Then came August 31, and a very different-sounding Biden (shouldn’t he be regularly drug tested?), as he defiantly marked the official end of America’s presence in what he’s turned into Talibanland. Just following the military’s recommendations, he said. He passed the blame in many ways. And he was just warming up. By the following week, he was attacking the American people, especially those who did not agree with him on his panic-driven approach to COVID-19. “Unlike anything I’d ever heard from an American president,” the kindly Mike Pence said. But as a friend reminded me, isn’t that the way it is with many a victim of dementia, shifting from sad passivity to snarling aggression?
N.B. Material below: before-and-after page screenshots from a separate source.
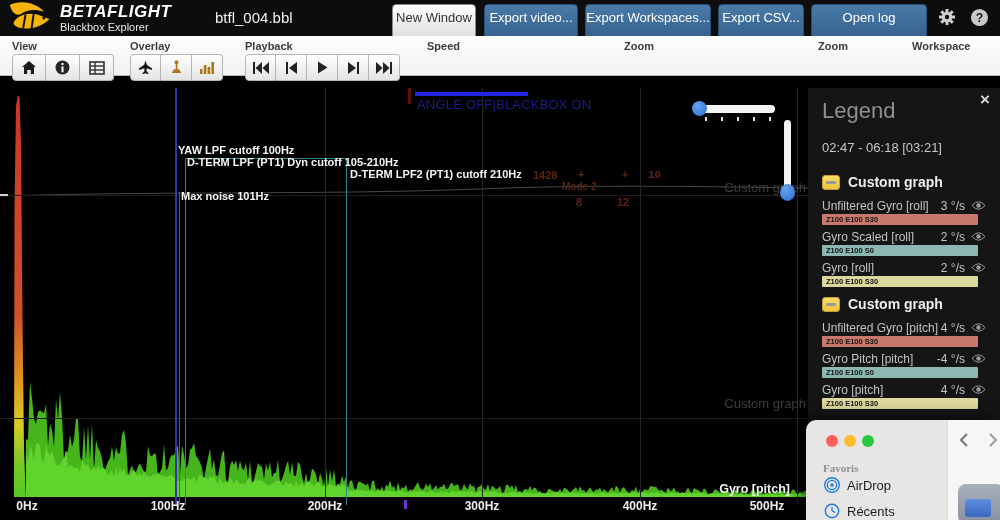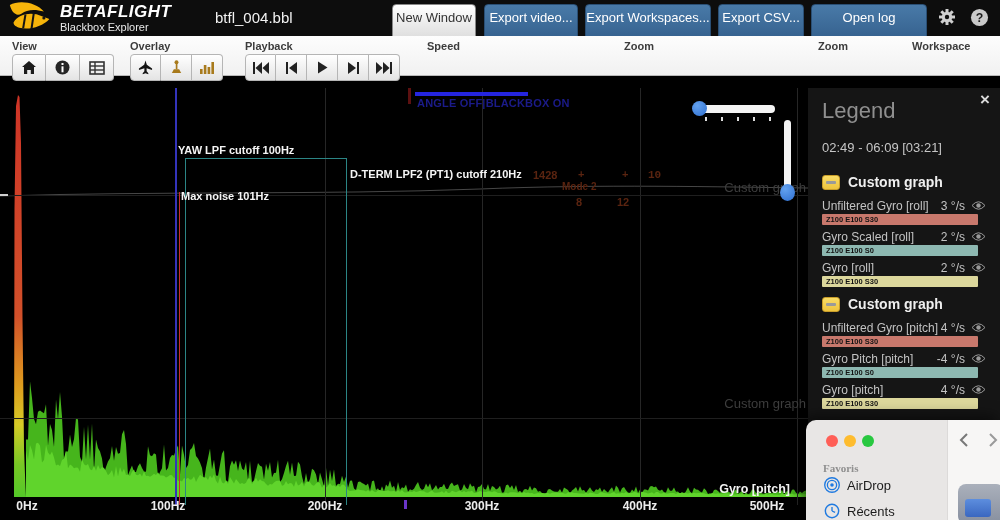"ANGLE OFF|BLACKBOX ON" .status-text { font-size: 11px -> 13px; font-weight: bold -> normal }
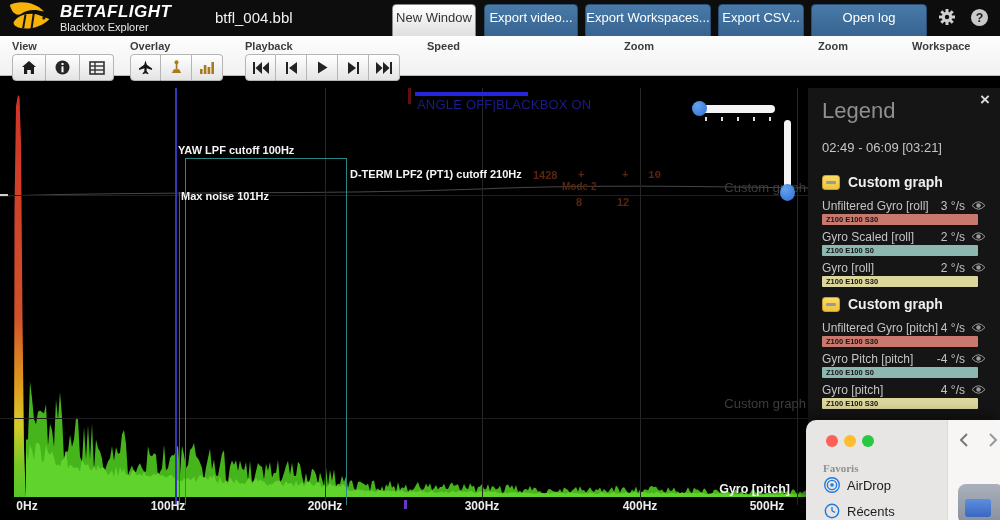"02:49 - 06:09 [03:21]" div.legend-range { text: 02:49 - 06:09 -> 02:47 - 06:18 }
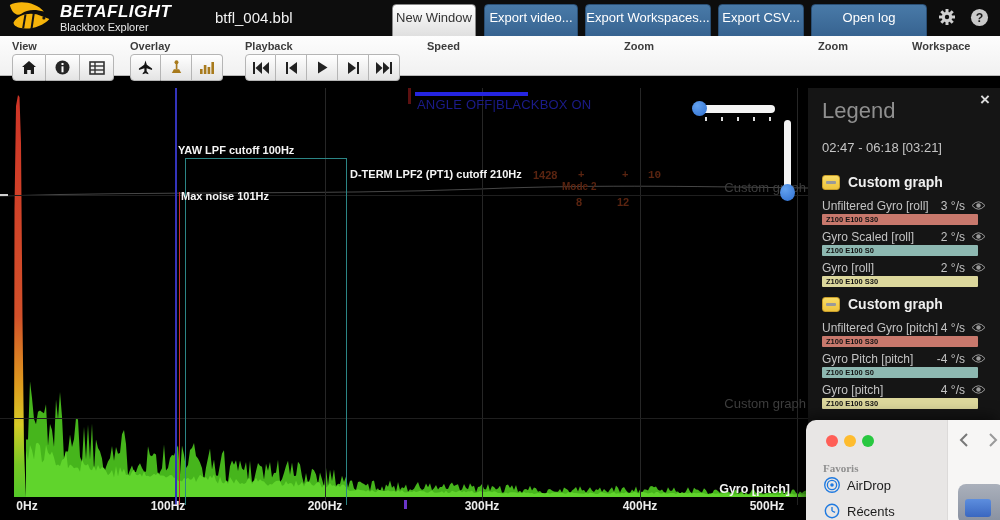"D-TERM LPF (PT1) Dyn cutoff" div.ann { html: none -> <div>D-TERM LPF (PT1) Dyn cutoff 105-210Hz</div> }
Well, at least we know who could play Joe Biden in Joe Biden: The Movie. The other day I caught a showing on Starz of The Father, with the great Anthony Hopkins in the title role. It won him an Oscar last year, for capturing the sadness and meanness of an oldster unable to cope with, let alone understand and accept, his now irreversible mental decline. It’s a horrible sentence to be condemned to in one’s final stage of life.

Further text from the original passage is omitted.